WHAT YOU WILL DO: Reproduce every record below exactly, without the pictures.

GIVEN ENTRIES:
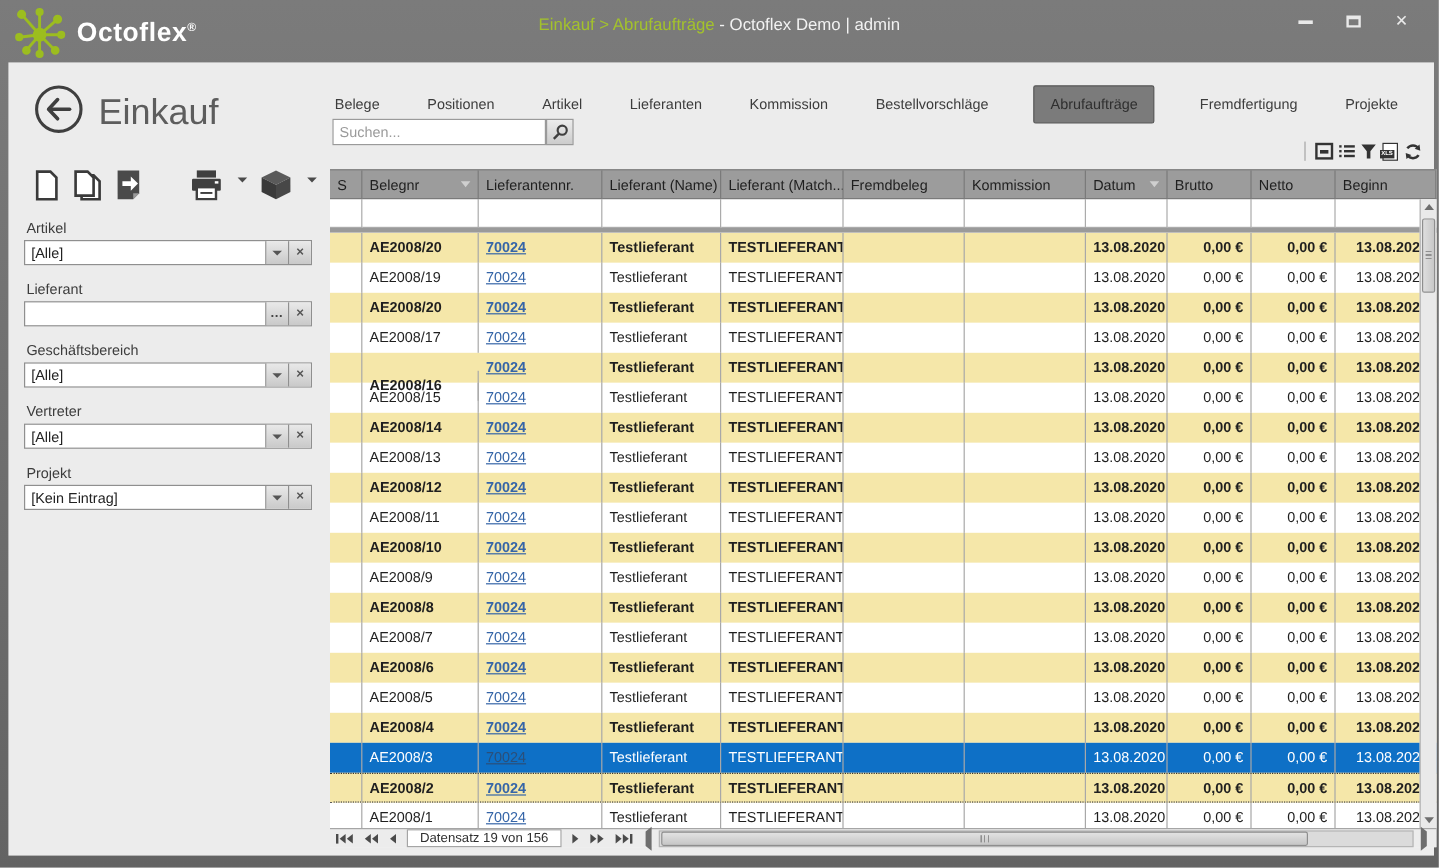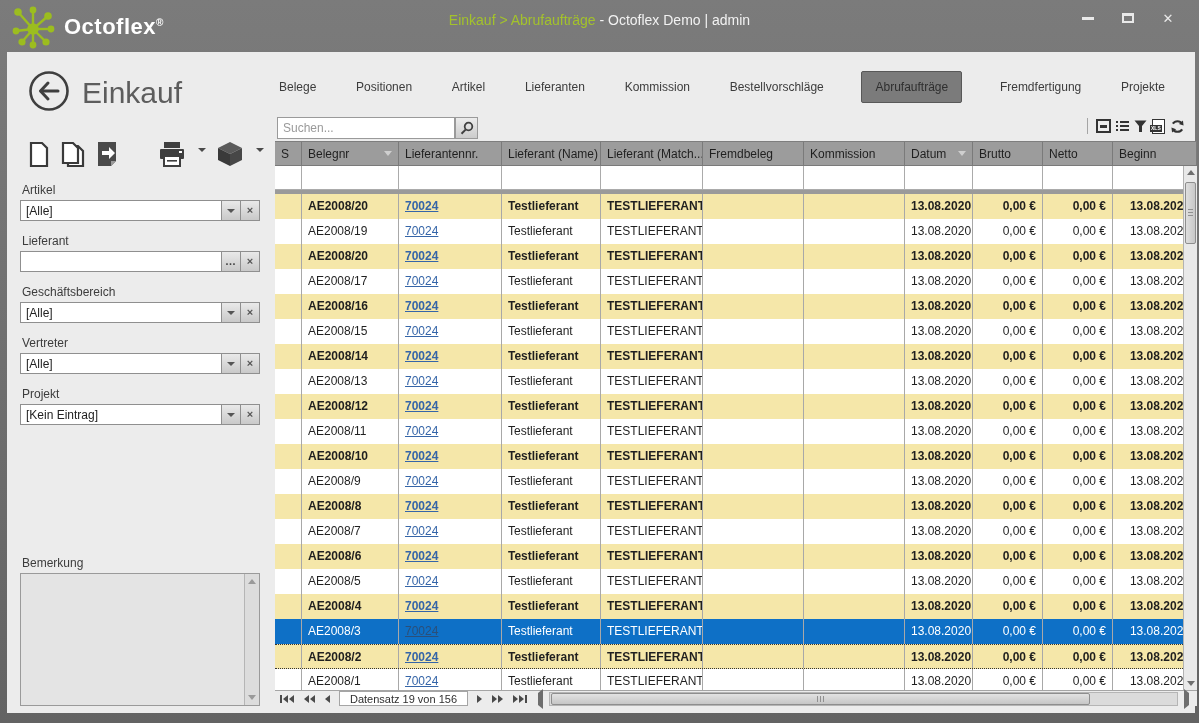--- a/index.html
+++ b/index.html
@@ -51,21 +51,21 @@
   .tri-up { width:0; height:0; border-left:4px solid transparent; border-right:4px solid transparent; border-bottom:5px solid #9a9a9a; }
   .tri-down { width:0; height:0; border-left:4px solid transparent; border-right:4px solid transparent; border-top:5px solid #9a9a9a; }
 
   
   .main { position:absolute; left:268px; right:0; top:0; bottom:0; }
   .tab-bar { position:absolute; left:2px; right:28px; top:20px; height:30px;
     display:flex; justify-content:space-between; align-items:center; }
   .tab { font-size:12px; color:#3c3c3c; padding:8px 2px; cursor:pointer; white-space:nowrap; }
   .tab.active { background:#7b7b7b; border:1px solid #585858; border-radius:2px; padding:8px 13px; color:#2f2f2f; }
 
-  .search-row { position:absolute; left:2px; top:65px; height:23px; }
+  .search-row { position:absolute; left:2px; top:47px; height:23px; }
   .search-input { width:178px; height:22px; border:1px solid #9a9a9a; font-size:12px; padding:0 5px;
     font-family:"Liberation Sans","DejaVu Sans",sans-serif; color:#333; background:#fff; }
   .search-input::placeholder { color:#9a9a9a; }
   .search-btn { position:absolute; left:178px; top:0; width:23px; height:22px; border:1px solid #9a9a9a;
     background:linear-gradient(#ececec,#cccccc); display:flex; align-items:center; justify-content:center; cursor:pointer; }
   .grid-tools { position:absolute; right:10px; top:66px; display:flex; align-items:center; gap:5px; }
   .vsep { width:1px; height:16px; background:#a5a5a5; margin-right:3px; }
   .gtool { cursor:pointer; display:flex; align-items:center; }
   .icon-cardview { width:15px; height:14px; border:2px solid #333; display:flex; align-items:center; justify-content:center; }
   .icon-cardview i { display:block; width:7px; height:3px; background:#333; }
@@ -277,30 +277,20 @@
       <span class="combo-btn">
                 <span class="glyph-dropdown"></span>
               </span>
       <span class="combo-btn">
                 <span class="glyph-clear">×</span>
               </span>
     </div>
   </div>
         </div>
 
-      <div class="bemerkung">
-        <div class="filter-label">Bemerkung</div>
-        <div class="memo-box">
-          <span></span>
-          <div class="memo-scroll">
-            <span class="tri-up sb-arrow-up"></span>
-            <span class="tri-down sb-arrow-down"></span>
-          </div>
-        </div>
-      </div>
     </div>
 
     <div class="main">
       <div class="tab-bar">
           <span class="tab"><span>Belege</span></span>
           <span class="tab"><span>Positionen</span></span>
           <span class="tab"><span>Artikel</span></span>
           <span class="tab"><span>Lieferanten</span></span>
           <span class="tab"><span>Kommission</span></span>
           <span class="tab"><span>Bestellvorschläge</span></span>
@@ -462,21 +452,21 @@
               <div class="gcell" style="width: 102px;">TESTLIEFERANT</div>
               <div class="gcell" style="width: 101px;"></div>
               <div class="gcell" style="width: 101px;"></div>
               <div class="gcell num" style="width: 68px;">13.08.2020</div>
               <div class="gcell num" style="width: 70px;">0,00 €</div>
               <div class="gcell num" style="width: 70px;">0,00 €</div>
               <div class="gcell num" style="width: 84px;">13.08.2020</div>
             </div>
             <div class="grow zebra">
               <div class="gcell" style="width: 27px;"></div>
-              <div class="gcell" style="width: 97px;">AE2008/16</div>
+              <div class="gcell" style="width: 97px; margin-top: 15px;">AE2008/16</div>
               <div class="gcell" style="width: 103px;"><span class="cell-link">70024</span></div>
               <div class="gcell" style="width: 99px;">Testlieferant</div>
               <div class="gcell" style="width: 102px;">TESTLIEFERANT</div>
               <div class="gcell" style="width: 101px;"></div>
               <div class="gcell" style="width: 101px;"></div>
               <div class="gcell num" style="width: 68px;">13.08.2020</div>
               <div class="gcell num" style="width: 70px;">0,00 €</div>
               <div class="gcell num" style="width: 70px;">0,00 €</div>
               <div class="gcell num" style="width: 84px;">13.08.2020</div>
             </div>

RESULT OF THIS EXERCISE:
--- a/index.html
+++ b/index.html
@@ -51,21 +51,21 @@
   .tri-up { width:0; height:0; border-left:4px solid transparent; border-right:4px solid transparent; border-bottom:5px solid #9a9a9a; }
   .tri-down { width:0; height:0; border-left:4px solid transparent; border-right:4px solid transparent; border-top:5px solid #9a9a9a; }
 
   
   .main { position:absolute; left:268px; right:0; top:0; bottom:0; }
   .tab-bar { position:absolute; left:2px; right:28px; top:20px; height:30px;
     display:flex; justify-content:space-between; align-items:center; }
   .tab { font-size:12px; color:#3c3c3c; padding:8px 2px; cursor:pointer; white-space:nowrap; }
   .tab.active { background:#7b7b7b; border:1px solid #585858; border-radius:2px; padding:8px 13px; color:#2f2f2f; }
 
-  .search-row { position:absolute; left:2px; top:65px; height:23px; }
+  .search-row { position:absolute; left:2px; top:47px; height:23px; }
   .search-input { width:178px; height:22px; border:1px solid #9a9a9a; font-size:12px; padding:0 5px;
     font-family:"Liberation Sans","DejaVu Sans",sans-serif; color:#333; background:#fff; }
   .search-input::placeholder { color:#9a9a9a; }
   .search-btn { position:absolute; left:178px; top:0; width:23px; height:22px; border:1px solid #9a9a9a;
     background:linear-gradient(#ececec,#cccccc); display:flex; align-items:center; justify-content:center; cursor:pointer; }
   .grid-tools { position:absolute; right:10px; top:66px; display:flex; align-items:center; gap:5px; }
   .vsep { width:1px; height:16px; background:#a5a5a5; margin-right:3px; }
   .gtool { cursor:pointer; display:flex; align-items:center; }
   .icon-cardview { width:15px; height:14px; border:2px solid #333; display:flex; align-items:center; justify-content:center; }
   .icon-cardview i { display:block; width:7px; height:3px; background:#333; }
@@ -277,30 +277,20 @@
       <span class="combo-btn">
                 <span class="glyph-dropdown"></span>
               </span>
       <span class="combo-btn">
                 <span class="glyph-clear">×</span>
               </span>
     </div>
   </div>
         </div>
 
-      <div class="bemerkung">
-        <div class="filter-label">Bemerkung</div>
-        <div class="memo-box">
-          <span></span>
-          <div class="memo-scroll">
-            <span class="tri-up sb-arrow-up"></span>
-            <span class="tri-down sb-arrow-down"></span>
-          </div>
-        </div>
-      </div>
     </div>
 
     <div class="main">
       <div class="tab-bar">
           <span class="tab"><span>Belege</span></span>
           <span class="tab"><span>Positionen</span></span>
           <span class="tab"><span>Artikel</span></span>
           <span class="tab"><span>Lieferanten</span></span>
           <span class="tab"><span>Kommission</span></span>
           <span class="tab"><span>Bestellvorschläge</span></span>
@@ -462,21 +452,21 @@
               <div class="gcell" style="width: 102px;">TESTLIEFERANT</div>
               <div class="gcell" style="width: 101px;"></div>
               <div class="gcell" style="width: 101px;"></div>
               <div class="gcell num" style="width: 68px;">13.08.2020</div>
               <div class="gcell num" style="width: 70px;">0,00 €</div>
               <div class="gcell num" style="width: 70px;">0,00 €</div>
               <div class="gcell num" style="width: 84px;">13.08.2020</div>
             </div>
             <div class="grow zebra">
               <div class="gcell" style="width: 27px;"></div>
-              <div class="gcell" style="width: 97px;">AE2008/16</div>
+              <div class="gcell" style="width: 97px; margin-top: 15px;">AE2008/16</div>
               <div class="gcell" style="width: 103px;"><span class="cell-link">70024</span></div>
               <div class="gcell" style="width: 99px;">Testlieferant</div>
               <div class="gcell" style="width: 102px;">TESTLIEFERANT</div>
               <div class="gcell" style="width: 101px;"></div>
               <div class="gcell" style="width: 101px;"></div>
               <div class="gcell num" style="width: 68px;">13.08.2020</div>
               <div class="gcell num" style="width: 70px;">0,00 €</div>
               <div class="gcell num" style="width: 70px;">0,00 €</div>
               <div class="gcell num" style="width: 84px;">13.08.2020</div>
             </div>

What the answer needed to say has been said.